LitVISTA: A Benchmark for Narrative Orchestration in Literary Text
Mingzhe Lu, Yiwen Wang, Yanbing Liu, Qi You, Chong Liu, Ruize Qin, Haoyu Dong, Wenyu Zhang, Jiarui Zhang, Yue Hu, Yunpeng Li
TL;DR
LitVISTA introduces VISTA Space, a higher-dimensional framework that unifies human and model narrative representations, and LitVISTA, a structurally annotated benchmark grounded in literary texts, to evaluate narrative orchestration. It shifts analysis from flat sequences to topologies defined by Impulse, Resonance, and Pause anchors, enabling systematic evaluation of global narrative structure. Oracle evaluations across frontier LLMs reveal persistent gaps in capturing unified narrative views, with reasoning-enabled prompting offering limited, model-specific gains. Overall, LitVISTA provides a precise benchmark and a computational model of narrative dynamics to advance computational narratology.
Abstract
Computational narrative analysis aims to capture rhythm, tension, and emotional dynamics in literary texts. Existing large language models can generate long stories but overly focus on causal coherence, neglecting the complex story arcs and orchestration inherent in human narratives. This creates a structural misalignment between model- and human-generated narratives.
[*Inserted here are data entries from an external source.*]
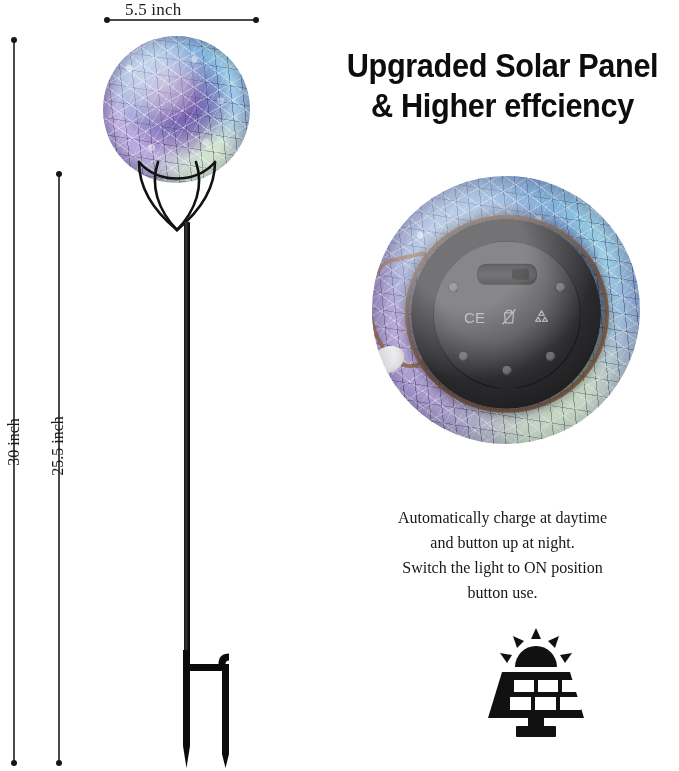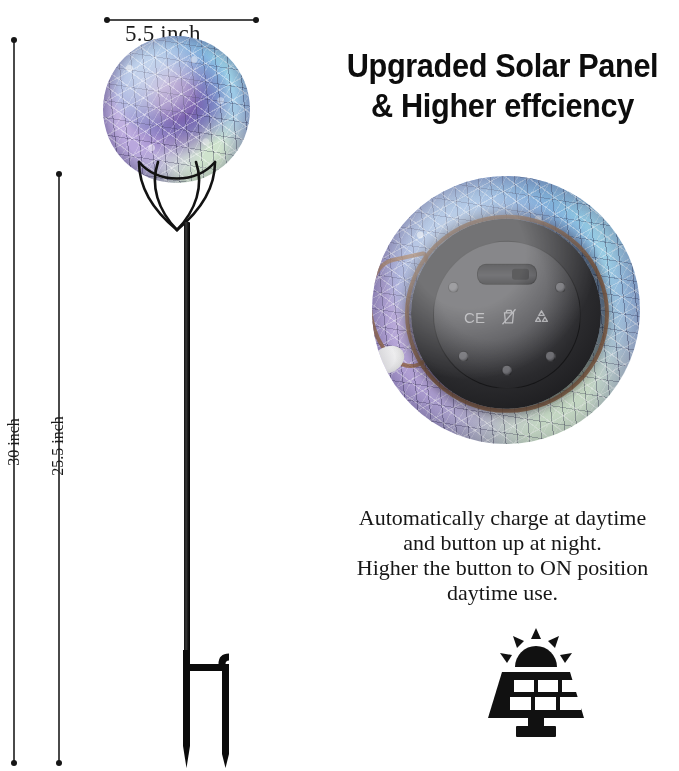--- a/index.html
+++ b/index.html
@@ -16,7 +16,7 @@
     font-family:"Liberation Serif",serif;
     white-space:nowrap;
   }
-  .dim-h-label{font-size:23px;left:125px;top:0px;letter-spacing:.2px;margin-top:21px;}
+  .dim-h-label{font-size:17px;left:125px;top:0px;letter-spacing:.2px;}
   .dim-line-h{
     position:absolute;left:105px;top:19px;width:153px;height:2px;
     background:#4a4a4a;

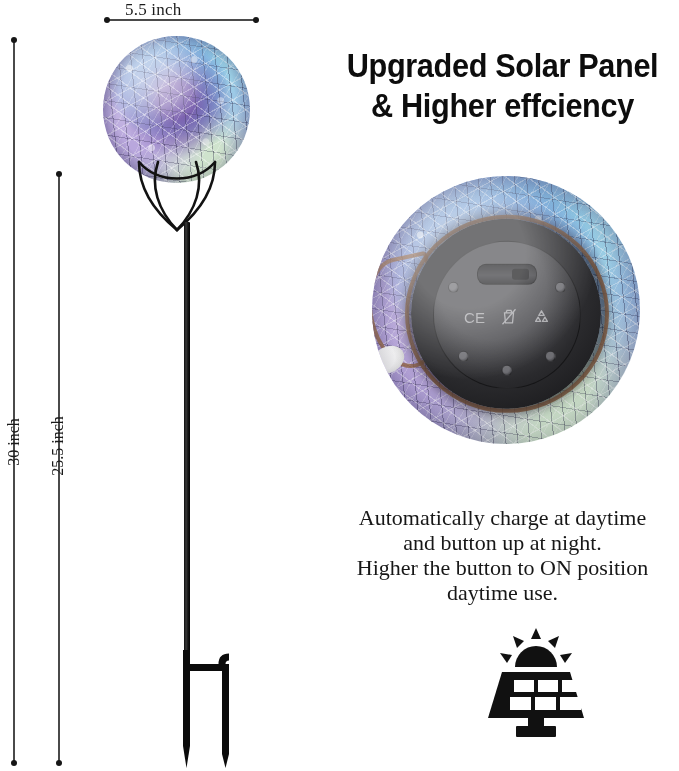--- a/index.html
+++ b/index.html
@@ -169,7 +169,7 @@
   .bodycopy{
     position:absolute;left:330px;top:505px;width:345px;
     font-family:"Liberation Serif",serif;
-    font-size:22px;line-height:25px;color:#171717;text-align:center;
+    font-size:16px;line-height:25px;color:#171717;text-align:center;
   }
   .bodycopy span{display:block;}
 

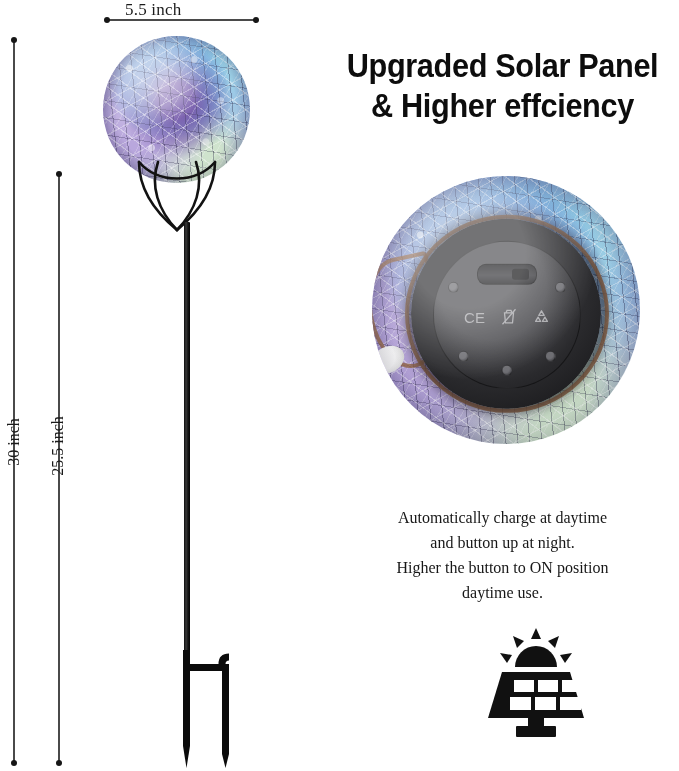--- a/index.html
+++ b/index.html
@@ -269,7 +269,7 @@
   <div class="bodycopy">
     <span>Automatically charge at daytime</span>
     <span>and button up at night.</span>
-    <span>Higher the button to ON position</span>
+    <span>Switch the light to ON position</span>
     <span>daytime use.</span>
   </div>
 

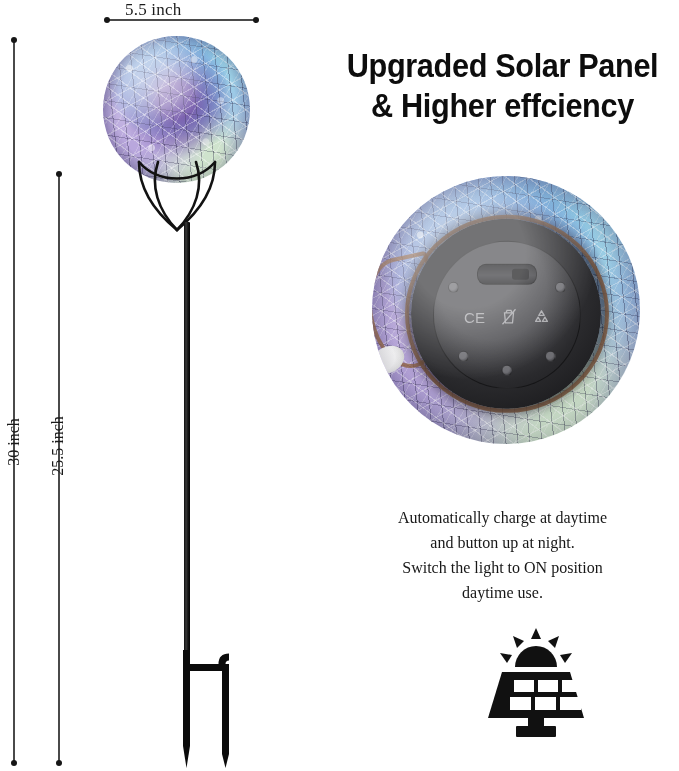--- a/index.html
+++ b/index.html
@@ -270,7 +270,7 @@
     <span>Automatically charge at daytime</span>
     <span>and button up at night.</span>
     <span>Switch the light to ON position</span>
-    <span>daytime use.</span>
+    <span>button use.</span>
   </div>
 
   <svg id="solar-icon" viewBox="0 0 140 125">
We propose VISTA Space, a high-dimensional representational framework for narrative orchestration that unifies human and model narrative perspectives. We further introduce LitVISTA, a structurally annotated benchmark grounded in literary texts, enabling systematic evaluation of models' narrative orchestration capabilities. We conduct oracle evaluations on a diverse selection of frontier LLMs, including GPT, Claude, Grok, and Gemini. Results reveal systematic deficiencies: existing models fail to construct a unified global narrative view, struggling to jointly capture narrative function and structure. Furthermore, even advanced thinking modes yield only limited gains for such literary narrative understanding.